**TASK STATEMENT**
Could you write out the lines below exactly, beginning with the first and finishing with the one that contains "at 35% 30%,#9fd4ff,#1d4fc0"?

-- RECORDS TO PROCESS follows --

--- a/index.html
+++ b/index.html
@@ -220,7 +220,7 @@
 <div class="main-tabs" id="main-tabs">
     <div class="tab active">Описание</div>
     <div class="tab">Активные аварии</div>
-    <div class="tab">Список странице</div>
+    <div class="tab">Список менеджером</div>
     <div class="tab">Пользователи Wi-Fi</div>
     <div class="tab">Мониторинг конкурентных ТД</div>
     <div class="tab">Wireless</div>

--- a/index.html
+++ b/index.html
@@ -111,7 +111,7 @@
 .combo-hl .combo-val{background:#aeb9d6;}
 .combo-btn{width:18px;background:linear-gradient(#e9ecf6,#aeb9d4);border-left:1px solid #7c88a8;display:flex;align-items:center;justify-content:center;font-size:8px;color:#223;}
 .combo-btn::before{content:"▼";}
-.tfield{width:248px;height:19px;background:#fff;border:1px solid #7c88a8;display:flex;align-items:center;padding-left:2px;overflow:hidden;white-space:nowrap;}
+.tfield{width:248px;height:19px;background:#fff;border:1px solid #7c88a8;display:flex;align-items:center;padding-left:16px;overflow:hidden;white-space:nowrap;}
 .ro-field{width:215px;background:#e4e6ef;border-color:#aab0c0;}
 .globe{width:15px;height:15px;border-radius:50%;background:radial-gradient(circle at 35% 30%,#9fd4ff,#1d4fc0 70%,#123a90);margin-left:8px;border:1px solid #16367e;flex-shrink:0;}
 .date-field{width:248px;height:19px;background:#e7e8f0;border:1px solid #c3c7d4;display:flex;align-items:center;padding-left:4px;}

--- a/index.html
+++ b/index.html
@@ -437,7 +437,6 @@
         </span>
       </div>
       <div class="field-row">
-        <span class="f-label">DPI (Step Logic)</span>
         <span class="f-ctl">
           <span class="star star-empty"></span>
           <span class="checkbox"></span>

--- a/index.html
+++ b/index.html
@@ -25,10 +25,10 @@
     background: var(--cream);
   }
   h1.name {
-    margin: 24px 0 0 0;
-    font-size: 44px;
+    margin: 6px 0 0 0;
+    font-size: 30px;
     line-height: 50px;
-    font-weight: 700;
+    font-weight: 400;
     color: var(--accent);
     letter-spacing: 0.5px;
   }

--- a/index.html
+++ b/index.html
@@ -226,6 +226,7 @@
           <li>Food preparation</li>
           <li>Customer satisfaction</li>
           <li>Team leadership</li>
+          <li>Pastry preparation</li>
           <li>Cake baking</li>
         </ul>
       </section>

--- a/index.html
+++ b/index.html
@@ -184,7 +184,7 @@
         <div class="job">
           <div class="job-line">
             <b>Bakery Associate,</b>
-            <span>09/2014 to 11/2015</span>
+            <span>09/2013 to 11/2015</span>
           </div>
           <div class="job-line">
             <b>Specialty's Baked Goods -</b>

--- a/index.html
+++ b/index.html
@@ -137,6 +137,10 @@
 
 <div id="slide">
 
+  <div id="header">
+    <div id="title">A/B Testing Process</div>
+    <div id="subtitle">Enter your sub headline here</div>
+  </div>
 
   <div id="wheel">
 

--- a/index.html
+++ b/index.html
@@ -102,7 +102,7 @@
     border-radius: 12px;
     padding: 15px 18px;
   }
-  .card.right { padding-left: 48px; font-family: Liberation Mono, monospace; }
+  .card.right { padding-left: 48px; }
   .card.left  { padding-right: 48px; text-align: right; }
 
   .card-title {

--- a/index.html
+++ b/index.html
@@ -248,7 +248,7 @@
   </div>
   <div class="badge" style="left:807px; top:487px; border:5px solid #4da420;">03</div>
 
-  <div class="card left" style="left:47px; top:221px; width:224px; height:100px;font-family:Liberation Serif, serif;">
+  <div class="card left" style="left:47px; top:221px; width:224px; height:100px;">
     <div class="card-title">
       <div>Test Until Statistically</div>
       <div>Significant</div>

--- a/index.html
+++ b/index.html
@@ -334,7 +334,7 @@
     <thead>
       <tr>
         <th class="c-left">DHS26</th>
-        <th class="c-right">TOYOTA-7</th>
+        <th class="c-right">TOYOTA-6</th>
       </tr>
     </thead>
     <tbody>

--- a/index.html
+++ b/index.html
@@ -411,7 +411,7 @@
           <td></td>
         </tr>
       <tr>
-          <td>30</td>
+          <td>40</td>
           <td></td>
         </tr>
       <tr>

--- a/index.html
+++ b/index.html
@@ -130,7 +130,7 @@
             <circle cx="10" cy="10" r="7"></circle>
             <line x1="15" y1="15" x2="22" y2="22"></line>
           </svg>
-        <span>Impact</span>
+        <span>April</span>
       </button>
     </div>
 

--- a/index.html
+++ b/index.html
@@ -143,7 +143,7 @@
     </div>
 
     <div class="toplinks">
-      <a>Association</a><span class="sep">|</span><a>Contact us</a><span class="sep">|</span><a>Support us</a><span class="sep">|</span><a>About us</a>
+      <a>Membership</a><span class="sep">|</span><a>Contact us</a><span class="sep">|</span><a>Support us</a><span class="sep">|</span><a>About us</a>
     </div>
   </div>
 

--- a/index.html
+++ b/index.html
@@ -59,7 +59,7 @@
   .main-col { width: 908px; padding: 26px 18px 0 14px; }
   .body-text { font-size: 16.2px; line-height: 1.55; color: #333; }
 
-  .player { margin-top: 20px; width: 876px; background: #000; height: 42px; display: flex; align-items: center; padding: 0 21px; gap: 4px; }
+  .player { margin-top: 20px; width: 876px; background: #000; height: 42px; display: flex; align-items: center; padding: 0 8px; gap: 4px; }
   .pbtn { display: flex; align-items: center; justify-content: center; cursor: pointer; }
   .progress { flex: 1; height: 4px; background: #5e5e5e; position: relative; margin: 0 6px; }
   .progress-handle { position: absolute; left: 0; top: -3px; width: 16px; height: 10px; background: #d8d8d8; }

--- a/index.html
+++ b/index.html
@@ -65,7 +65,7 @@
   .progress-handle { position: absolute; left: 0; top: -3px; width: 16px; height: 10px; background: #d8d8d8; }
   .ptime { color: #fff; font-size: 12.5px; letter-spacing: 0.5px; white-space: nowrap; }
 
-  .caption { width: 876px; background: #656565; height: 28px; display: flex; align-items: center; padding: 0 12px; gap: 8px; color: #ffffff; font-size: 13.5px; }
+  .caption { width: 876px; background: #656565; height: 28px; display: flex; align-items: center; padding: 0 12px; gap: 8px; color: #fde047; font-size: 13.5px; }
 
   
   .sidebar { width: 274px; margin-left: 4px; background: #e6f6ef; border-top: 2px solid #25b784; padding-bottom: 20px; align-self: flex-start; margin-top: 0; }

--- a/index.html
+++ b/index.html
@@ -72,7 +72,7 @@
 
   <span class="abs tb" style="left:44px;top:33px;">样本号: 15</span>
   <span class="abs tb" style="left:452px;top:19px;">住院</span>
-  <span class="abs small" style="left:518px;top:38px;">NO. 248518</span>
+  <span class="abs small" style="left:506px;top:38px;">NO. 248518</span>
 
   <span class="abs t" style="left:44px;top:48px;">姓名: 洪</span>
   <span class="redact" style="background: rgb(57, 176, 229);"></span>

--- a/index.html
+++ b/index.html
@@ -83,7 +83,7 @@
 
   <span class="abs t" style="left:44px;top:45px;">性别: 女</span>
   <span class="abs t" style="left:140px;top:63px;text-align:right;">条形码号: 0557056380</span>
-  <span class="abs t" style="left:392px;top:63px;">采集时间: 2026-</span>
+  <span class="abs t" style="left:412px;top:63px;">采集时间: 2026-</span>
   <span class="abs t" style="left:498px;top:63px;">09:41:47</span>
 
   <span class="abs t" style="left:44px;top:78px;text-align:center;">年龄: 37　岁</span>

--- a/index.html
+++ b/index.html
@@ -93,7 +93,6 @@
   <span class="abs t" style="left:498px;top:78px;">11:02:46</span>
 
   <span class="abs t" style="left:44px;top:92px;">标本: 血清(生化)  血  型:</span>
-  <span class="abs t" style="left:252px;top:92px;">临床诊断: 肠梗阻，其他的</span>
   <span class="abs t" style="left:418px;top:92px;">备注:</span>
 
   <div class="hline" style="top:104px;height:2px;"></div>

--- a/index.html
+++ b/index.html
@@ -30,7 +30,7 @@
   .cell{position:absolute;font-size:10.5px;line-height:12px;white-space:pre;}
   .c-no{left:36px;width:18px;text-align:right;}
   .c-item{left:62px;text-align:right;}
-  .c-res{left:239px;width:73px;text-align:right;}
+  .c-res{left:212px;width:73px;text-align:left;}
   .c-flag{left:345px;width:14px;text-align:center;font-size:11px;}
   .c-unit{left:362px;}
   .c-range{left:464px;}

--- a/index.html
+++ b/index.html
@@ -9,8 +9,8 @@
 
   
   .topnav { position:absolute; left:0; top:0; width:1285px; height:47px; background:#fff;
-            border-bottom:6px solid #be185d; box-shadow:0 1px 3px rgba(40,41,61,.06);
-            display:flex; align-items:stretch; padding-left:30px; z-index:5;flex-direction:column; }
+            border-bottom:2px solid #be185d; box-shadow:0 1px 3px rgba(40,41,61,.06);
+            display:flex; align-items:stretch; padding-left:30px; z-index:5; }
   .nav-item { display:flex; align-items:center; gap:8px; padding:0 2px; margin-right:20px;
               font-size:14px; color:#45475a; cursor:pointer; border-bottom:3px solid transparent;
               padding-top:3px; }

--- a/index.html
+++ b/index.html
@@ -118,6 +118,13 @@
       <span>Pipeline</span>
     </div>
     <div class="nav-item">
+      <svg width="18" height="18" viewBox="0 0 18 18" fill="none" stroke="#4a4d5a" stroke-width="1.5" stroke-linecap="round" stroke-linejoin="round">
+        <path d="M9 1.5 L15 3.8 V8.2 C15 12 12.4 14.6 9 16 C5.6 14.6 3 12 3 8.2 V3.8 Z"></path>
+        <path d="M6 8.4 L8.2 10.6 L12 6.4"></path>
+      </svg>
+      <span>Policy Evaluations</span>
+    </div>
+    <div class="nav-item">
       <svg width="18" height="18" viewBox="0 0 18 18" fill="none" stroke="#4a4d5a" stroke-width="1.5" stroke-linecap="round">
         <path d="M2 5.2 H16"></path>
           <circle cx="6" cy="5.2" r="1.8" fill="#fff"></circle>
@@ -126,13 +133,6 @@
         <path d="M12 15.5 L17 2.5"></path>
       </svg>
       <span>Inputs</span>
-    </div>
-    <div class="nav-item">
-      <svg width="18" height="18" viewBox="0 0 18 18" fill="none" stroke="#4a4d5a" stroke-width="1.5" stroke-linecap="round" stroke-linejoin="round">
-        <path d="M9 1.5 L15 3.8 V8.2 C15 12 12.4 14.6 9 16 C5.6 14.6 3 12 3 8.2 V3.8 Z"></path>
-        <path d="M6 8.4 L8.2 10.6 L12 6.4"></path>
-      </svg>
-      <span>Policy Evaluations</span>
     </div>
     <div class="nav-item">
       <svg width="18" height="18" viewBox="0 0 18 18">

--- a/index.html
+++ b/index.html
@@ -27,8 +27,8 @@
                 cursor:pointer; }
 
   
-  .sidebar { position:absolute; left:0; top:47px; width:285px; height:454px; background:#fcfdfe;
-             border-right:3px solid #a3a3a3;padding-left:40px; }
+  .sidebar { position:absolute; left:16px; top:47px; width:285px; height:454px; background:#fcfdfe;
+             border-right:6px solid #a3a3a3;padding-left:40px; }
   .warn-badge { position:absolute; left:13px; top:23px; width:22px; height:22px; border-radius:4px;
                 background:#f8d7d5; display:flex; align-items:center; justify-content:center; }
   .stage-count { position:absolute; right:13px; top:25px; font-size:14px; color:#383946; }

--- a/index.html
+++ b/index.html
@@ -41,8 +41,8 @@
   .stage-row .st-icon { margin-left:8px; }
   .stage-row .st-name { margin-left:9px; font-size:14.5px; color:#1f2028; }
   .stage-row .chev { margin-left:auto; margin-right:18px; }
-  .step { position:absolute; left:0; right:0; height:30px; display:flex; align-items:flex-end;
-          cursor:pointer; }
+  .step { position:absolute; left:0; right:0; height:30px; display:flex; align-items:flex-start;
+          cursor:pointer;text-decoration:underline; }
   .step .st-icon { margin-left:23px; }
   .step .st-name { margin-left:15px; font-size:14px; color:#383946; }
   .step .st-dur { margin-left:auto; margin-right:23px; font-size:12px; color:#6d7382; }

-- RECORDS TO PROCESS concluded --

**ANSWER TO THIS PROBLEM**
--- a/index.html
+++ b/index.html
@@ -220,7 +220,7 @@
 <div class="main-tabs" id="main-tabs">
     <div class="tab active">Описание</div>
     <div class="tab">Активные аварии</div>
-    <div class="tab">Список странице</div>
+    <div class="tab">Список менеджером</div>
     <div class="tab">Пользователи Wi-Fi</div>
     <div class="tab">Мониторинг конкурентных ТД</div>
     <div class="tab">Wireless</div>

--- a/index.html
+++ b/index.html
@@ -111,7 +111,7 @@
 .combo-hl .combo-val{background:#aeb9d6;}
 .combo-btn{width:18px;background:linear-gradient(#e9ecf6,#aeb9d4);border-left:1px solid #7c88a8;display:flex;align-items:center;justify-content:center;font-size:8px;color:#223;}
 .combo-btn::before{content:"▼";}
-.tfield{width:248px;height:19px;background:#fff;border:1px solid #7c88a8;display:flex;align-items:center;padding-left:2px;overflow:hidden;white-space:nowrap;}
+.tfield{width:248px;height:19px;background:#fff;border:1px solid #7c88a8;display:flex;align-items:center;padding-left:16px;overflow:hidden;white-space:nowrap;}
 .ro-field{width:215px;background:#e4e6ef;border-color:#aab0c0;}
 .globe{width:15px;height:15px;border-radius:50%;background:radial-gradient(circle at 35% 30%,#9fd4ff,#1d4fc0 70%,#123a90);margin-left:8px;border:1px solid #16367e;flex-shrink:0;}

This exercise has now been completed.